The introduction to “Blood under the bridge” (track 6) is a little misleading. On first listen, I thought “Ah… we’re now on to the weaker songs hidden in the middle of the EP”. But then… BLAM! Suddenly, Hughes spits out “So… you wanna get away with murder” and takes the song in a completely new direction. I’m hooked.
The opening to “Apotheosis – Rebirth” (track 7) is veritable chugg-fest before it accelerates into the fastest song on the recording, and towards the end the slowest and most lamentful as it draws on Scandinavian black metal influences.
The almost clean arpeggios that open the instrumental “An ode to Armageddon” (track 8) mark the beginning of the end. The track builds. There is tension, there is anticipation, there are layers upon layers until the band are up to speed making space for a glorious guitar solo around two minutes in. Then the blast beats that take the song to conclusion end this near perfect EP beautifully and suddenly.

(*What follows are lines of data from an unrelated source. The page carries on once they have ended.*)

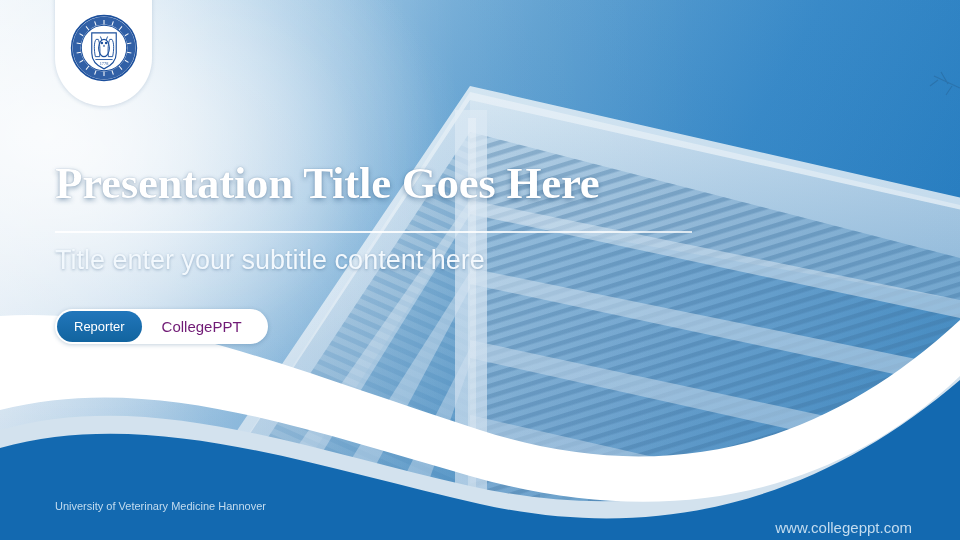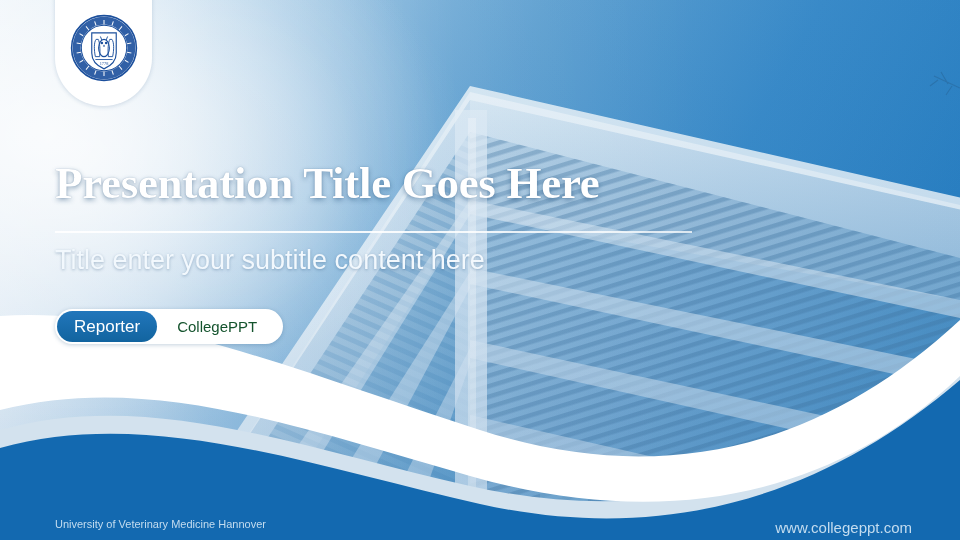--- a/index.html
+++ b/index.html
@@ -122,7 +122,7 @@
     background: linear-gradient(180deg, #2176bb 0%, #12649f 100%);
     color: #ffffff;
     border-radius: 16px;
-    font-size: 17px;
+    font-size: 13px;
   }
   .pill-text {
     padding: 0 22px 0 18px;

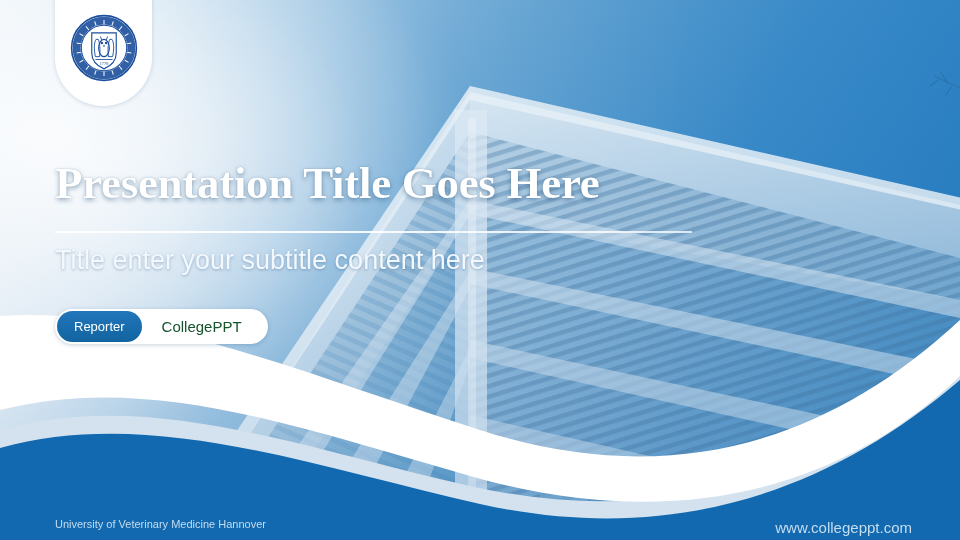--- a/index.html
+++ b/index.html
@@ -127,7 +127,7 @@
   .pill-text {
     padding: 0 22px 0 18px;
     font-size: 15px;
-    color: #14532d;
+    color: #701a75;
   }
 
   

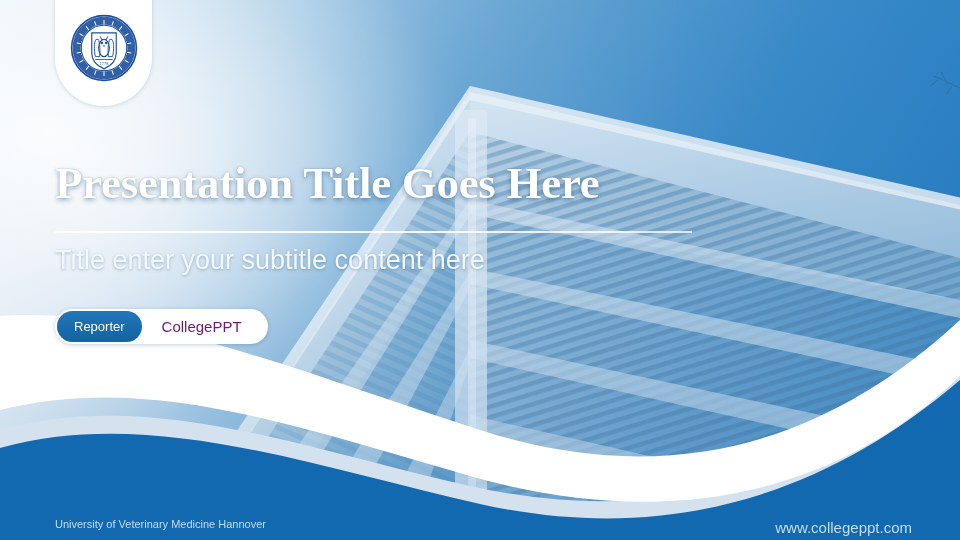--- a/index.html
+++ b/index.html
@@ -134,7 +134,7 @@
   .footer-left {
     position: absolute;
     left: 55px;
-    bottom: 10px;
+    bottom: 28px;
     font-size: 11px;
     color: #c3dcef;
   }

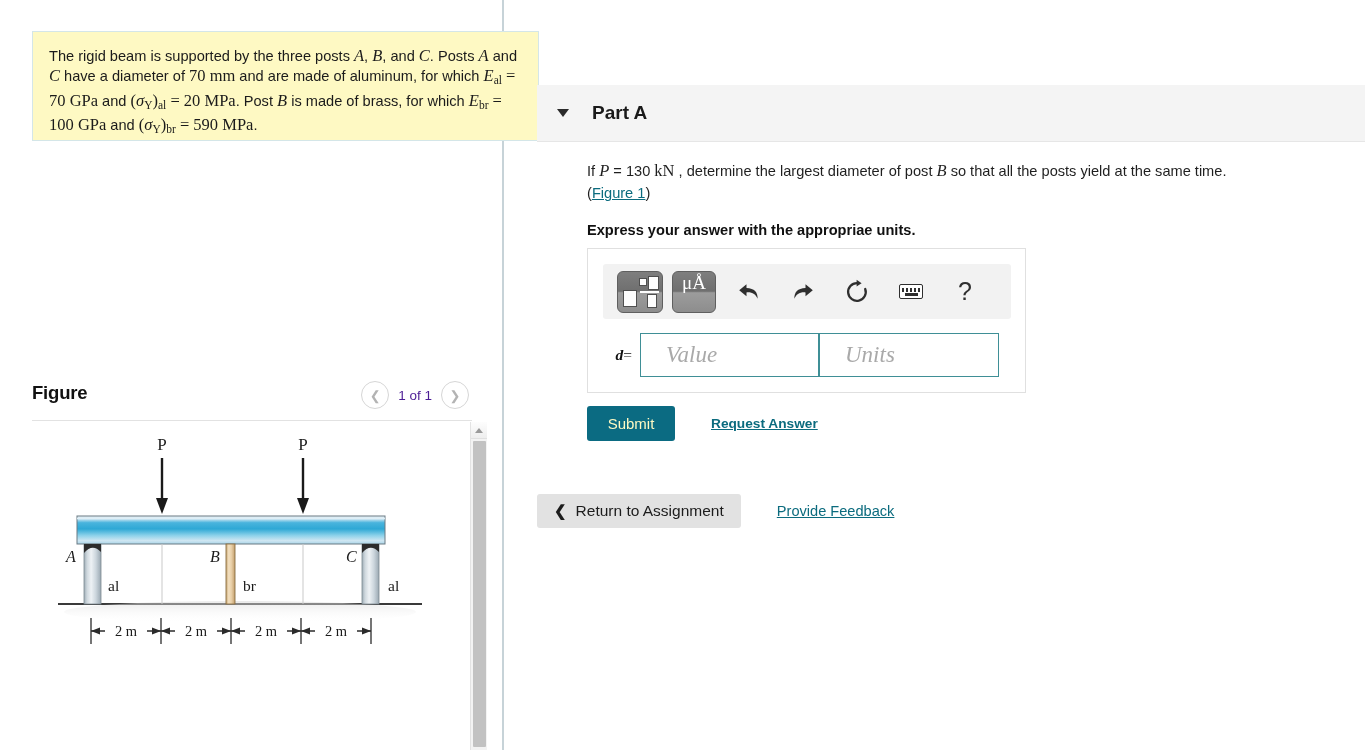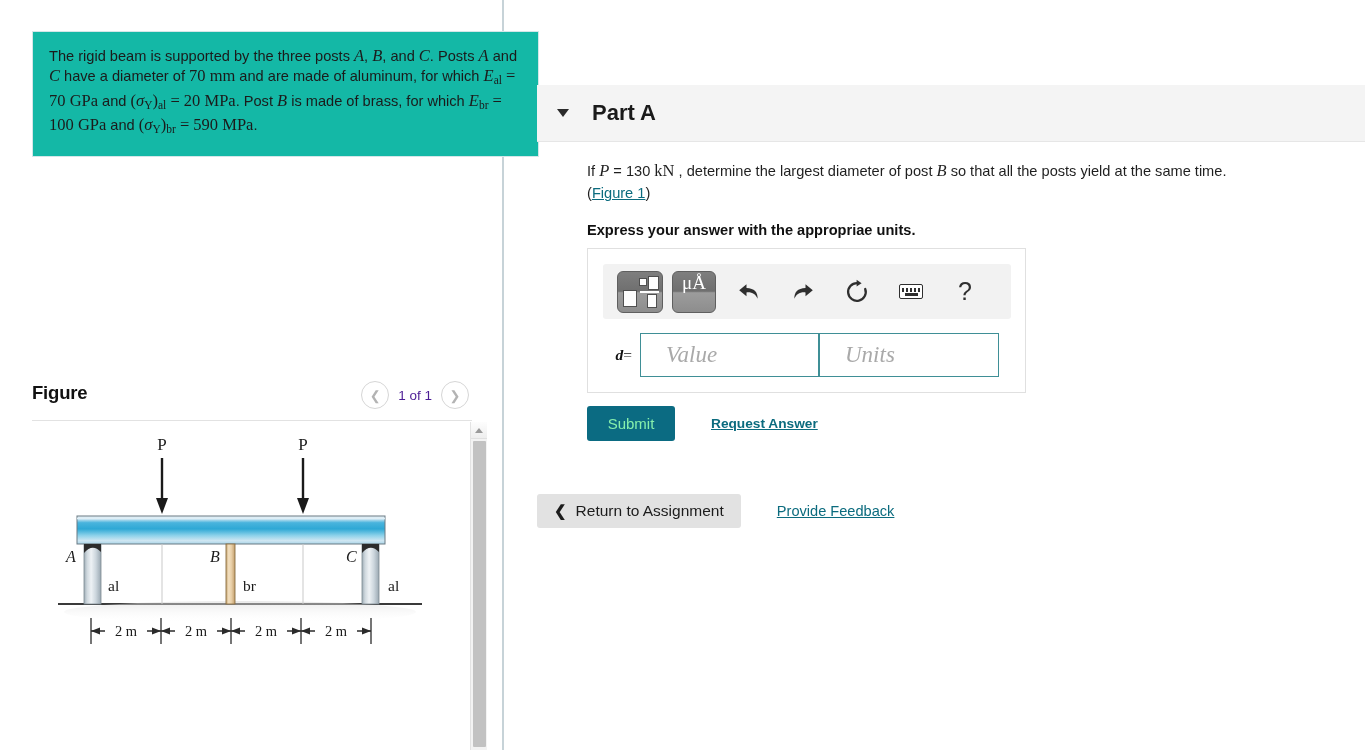--- a/index.html
+++ b/index.html
@@ -23,9 +23,9 @@
 
   .problem-box {
     position: absolute; left: 32px; top: 31px; width: 507px;
-    background: #14b8a6;
+    background: #fef9c3;
     border: 1px solid #d4e6e8;
-    padding: 14px 16px 16px 16px;
+    padding: 14px 16px 0 16px;
   }
   .problem-text {
     font-size: 14.6px; line-height: 20.3px; color: #1b1b1b;

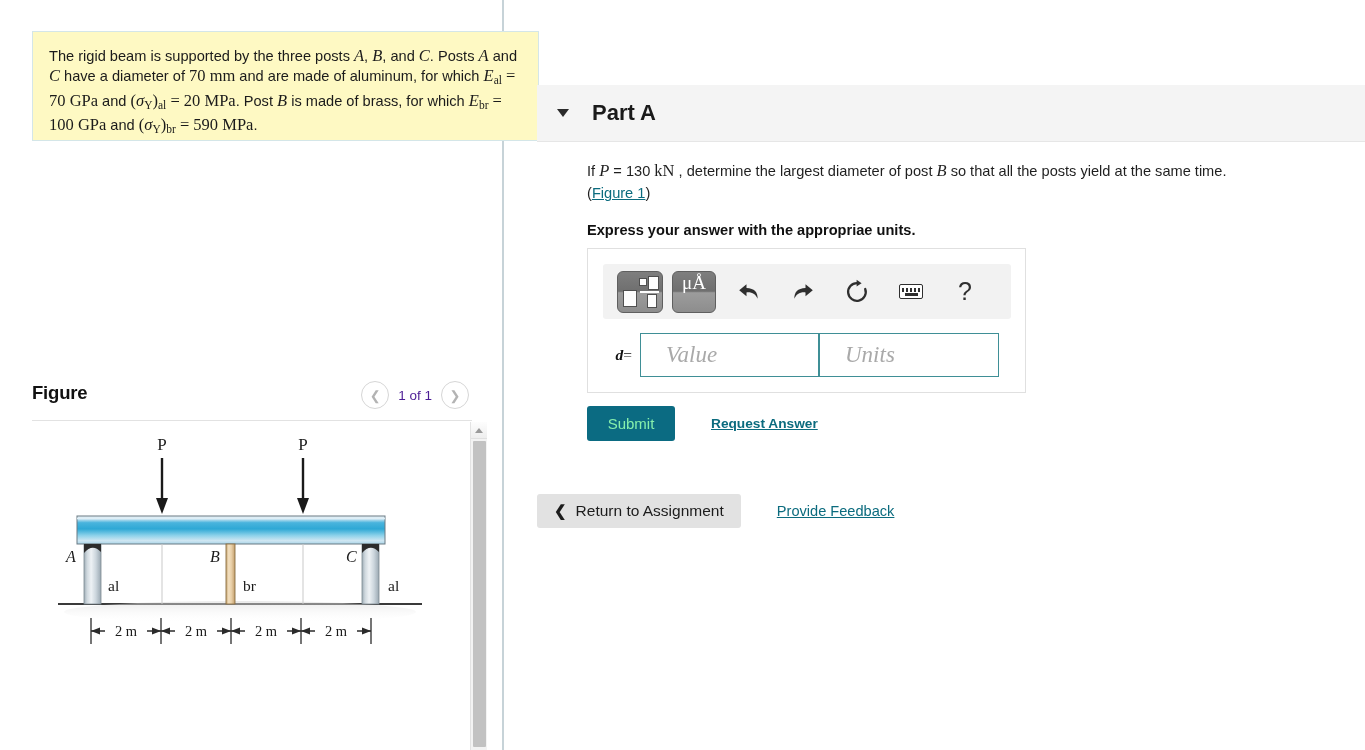--- a/index.html
+++ b/index.html
@@ -103,7 +103,7 @@
     border-top: 8px solid #2a2a2a;
   }
   .part-label {
-    margin-left: 23px; font-size: 22px; font-weight: bold; color: #1a1a1a; text-align: right;
+    margin-left: 23px; font-size: 19px; font-weight: bold; color: #1a1a1a; text-align: right;
   }
 
   .question-body { position: absolute; left: 83px; top: 160px; width: 760px; }

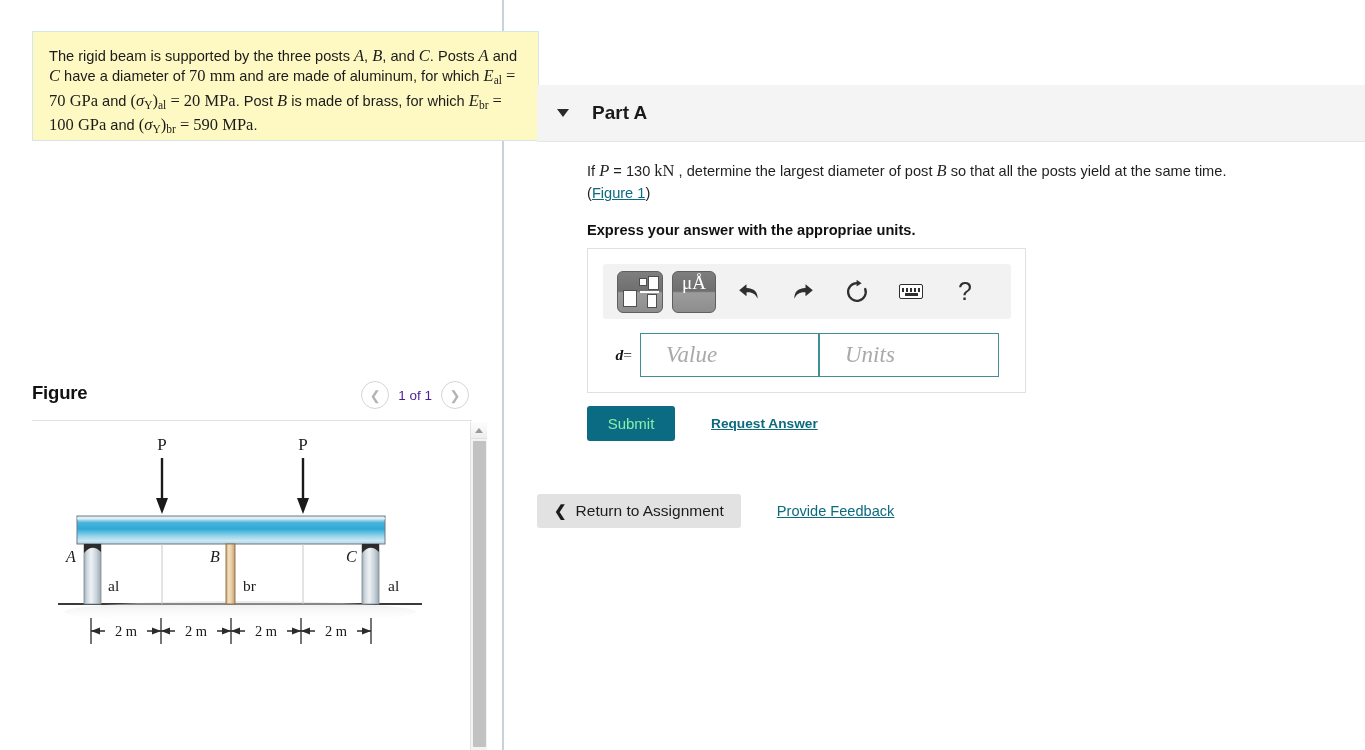--- a/index.html
+++ b/index.html
@@ -187,7 +187,7 @@
 
   .submit-row { position: absolute; left: 83px; top: 406px; display: flex; align-items: center; }
   .submit-btn {
-    width: 88px; height: 35px; background: #0b6b82; color: #86efac;
+    width: 88px; height: 35px; background: #0b6b82; color: #fef9c3;
     border: none; border-radius: 3px; font-size: 15px;
     font-family: "Liberation Sans", sans-serif; cursor: pointer;
   }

This band reminds me of Lamb of God, yes, but also God Forbid, Pantera, Lou Reed and a host of other influences—black metal, groove metal, thrash metal, speed metal, rock, classical even. But Deified are not mimics, they take these influences and make them their own. This is an intimate record from a band that clearly wants to prove themselves and they do. Oh, they do!
This EP has everything I love in a metal album. It has breadth, depth, layers, pace. There is an almost progressive approach to songwriting that takes the song where it needs to go rather than following a simple formula. I can’t fault it, to be honest and where I can, my criticisms seem trite and overly picky. Deified deserves to be recognised and go onto great things for this release. I will be playing this for a long time to come.